* EXERCISE AIM *
Your answer must consist of the records exactly as given, with no pictures included.
================
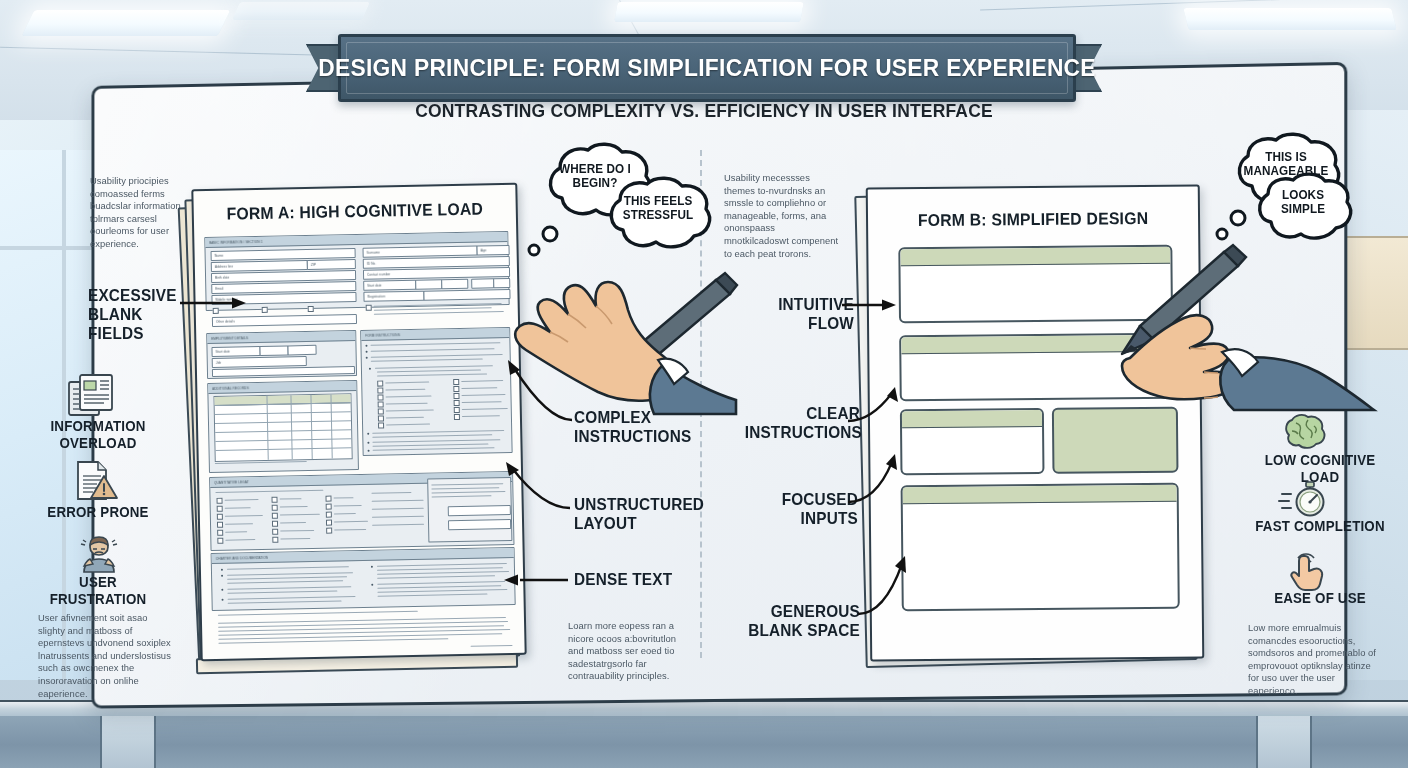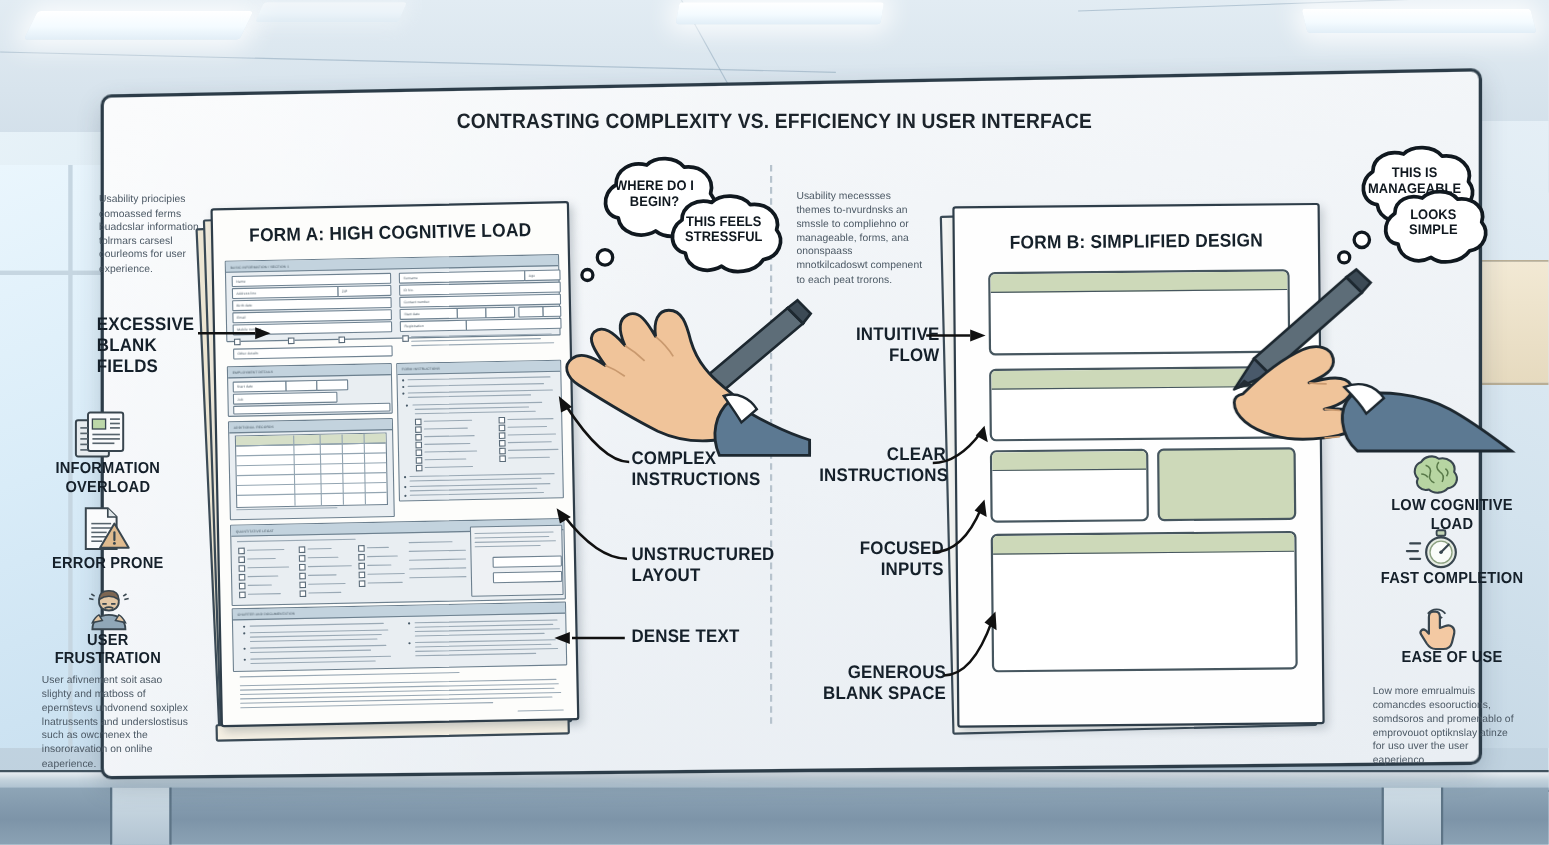--- a/index.html
+++ b/index.html
@@ -164,6 +164,14 @@
     <div class="board-sheen"></div>
   </div>
 
+  <div class="ribbon-wrap">
+    <div class="rib-tail l"></div>
+    <div class="rib-tail r"></div>
+    <div class="rib-main">
+      <div class="rib-inner"></div>
+      <span class="rib-title">DESIGN PRINCIPLE: FORM SIMPLIFICATION FOR USER EXPERIENCE</span>
+    </div>
+  </div>
   <div class="subtitle">CONTRASTING COMPLEXITY VS. EFFICIENCY IN USER INTERFACE</div>
 
   <div class="divider"></div>

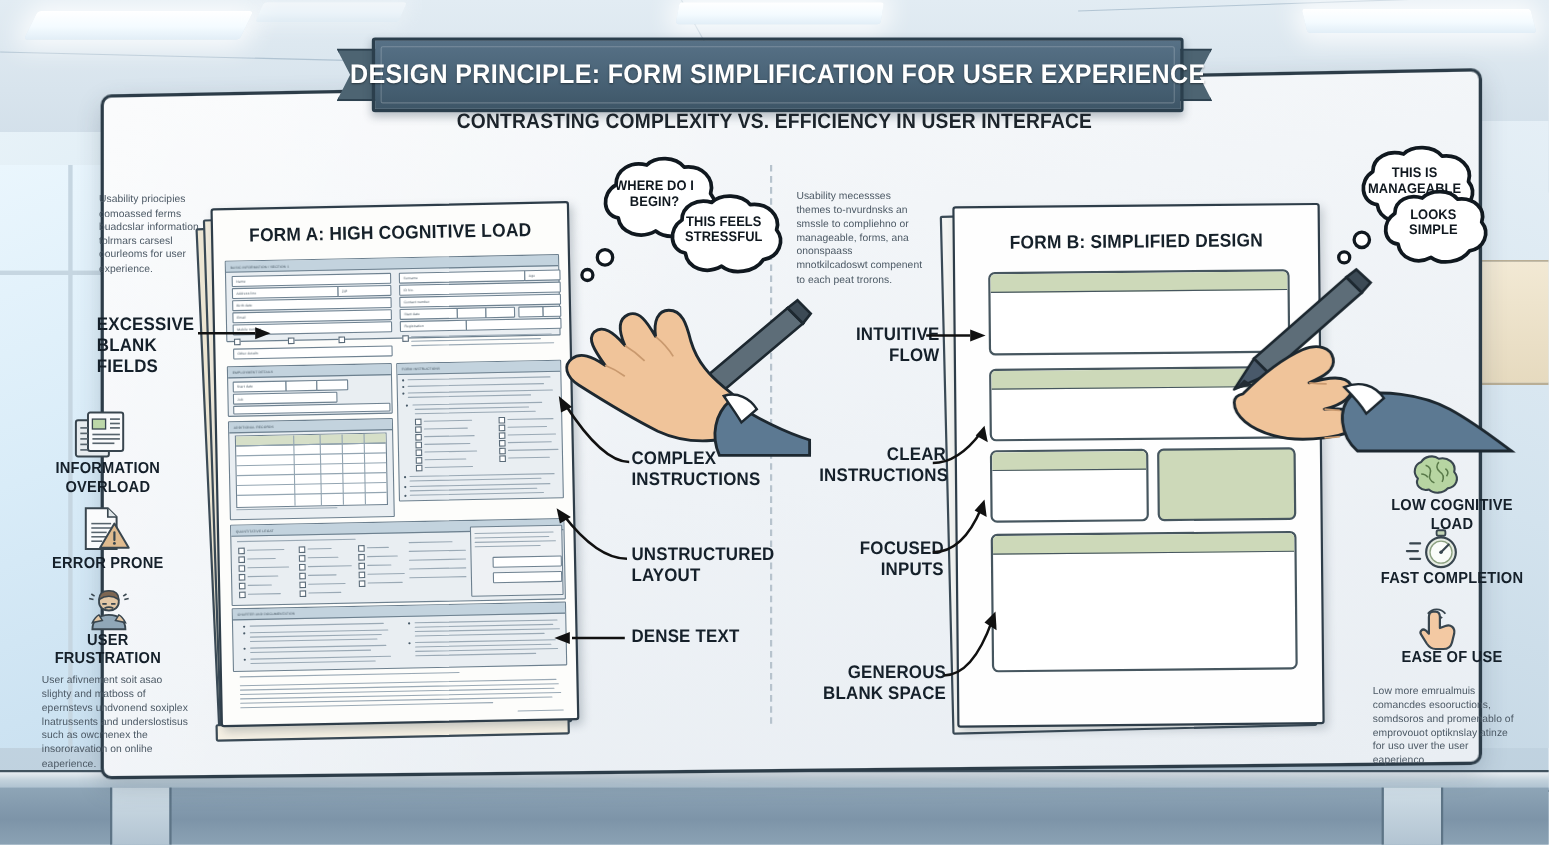--- a/index.html
+++ b/index.html
@@ -568,6 +568,7 @@
     </svg>
   </div>
 
+  <div class="blurb" style="left:568px;top:620px;width:114px;">Loarn more eopess ran a nicore ocoos a:bovritutlon and matboss ser eoed tio sadestatrgsorlo far contrauability principles.</div>
 
   <div class="blurb" style="left:1248px;top:622px;width:136px;">Low more emrualmuis comancdes esooructions, somdsoros and promenablo of emprovouot optiknslay atinze for uso uver the user eaperienco.</div>
   <div class="blurb" style="left:724px;top:172px;width:116px;">Usability mecessses themes to-nvurdnsks an smssle to compliehno or manageable, forms, ana ononspaass mnotkilcadoswt compenent to each peat trorons.</div>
================
* RESPONSE *
--- a/index.html
+++ b/index.html
@@ -164,6 +164,14 @@
     <div class="board-sheen"></div>
   </div>
 
+  <div class="ribbon-wrap">
+    <div class="rib-tail l"></div>
+    <div class="rib-tail r"></div>
+    <div class="rib-main">
+      <div class="rib-inner"></div>
+      <span class="rib-title">DESIGN PRINCIPLE: FORM SIMPLIFICATION FOR USER EXPERIENCE</span>
+    </div>
+  </div>
   <div class="subtitle">CONTRASTING COMPLEXITY VS. EFFICIENCY IN USER INTERFACE</div>
 
   <div class="divider"></div>

--- a/index.html
+++ b/index.html
@@ -568,6 +568,7 @@
     </svg>
   </div>
 
+  <div class="blurb" style="left:568px;top:620px;width:114px;">Loarn more eopess ran a nicore ocoos a:bovritutlon and matboss ser eoed tio sadestatrgsorlo far contrauability principles.</div>
 
   <div class="blurb" style="left:1248px;top:622px;width:136px;">Low more emrualmuis comancdes esooructions, somdsoros and promenablo of emprovouot optiknslay atinze for uso uver the user eaperienco.</div>
   <div class="blurb" style="left:724px;top:172px;width:116px;">Usability mecessses themes to-nvurdnsks an smssle to compliehno or manageable, forms, ana ononspaass mnotkilcadoswt compenent to each peat trorons.</div>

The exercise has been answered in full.